SOURCE MATERIAL >>
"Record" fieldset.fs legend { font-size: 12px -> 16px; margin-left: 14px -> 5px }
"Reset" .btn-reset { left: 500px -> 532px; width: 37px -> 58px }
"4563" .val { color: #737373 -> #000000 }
==
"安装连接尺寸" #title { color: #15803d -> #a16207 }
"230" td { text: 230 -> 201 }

EXERCISE DESCRIPTION >>
Give back, unchanged, the run of lines in the listing above that begins at the line containing "color: #15803d ->" and ends at the line containing "text: 230 ->", both included.

ANSWER TO THIS TASK >>
"安装连接尺寸" #title { color: #15803d -> #a16207 }
"230" td { text: 230 -> 201 }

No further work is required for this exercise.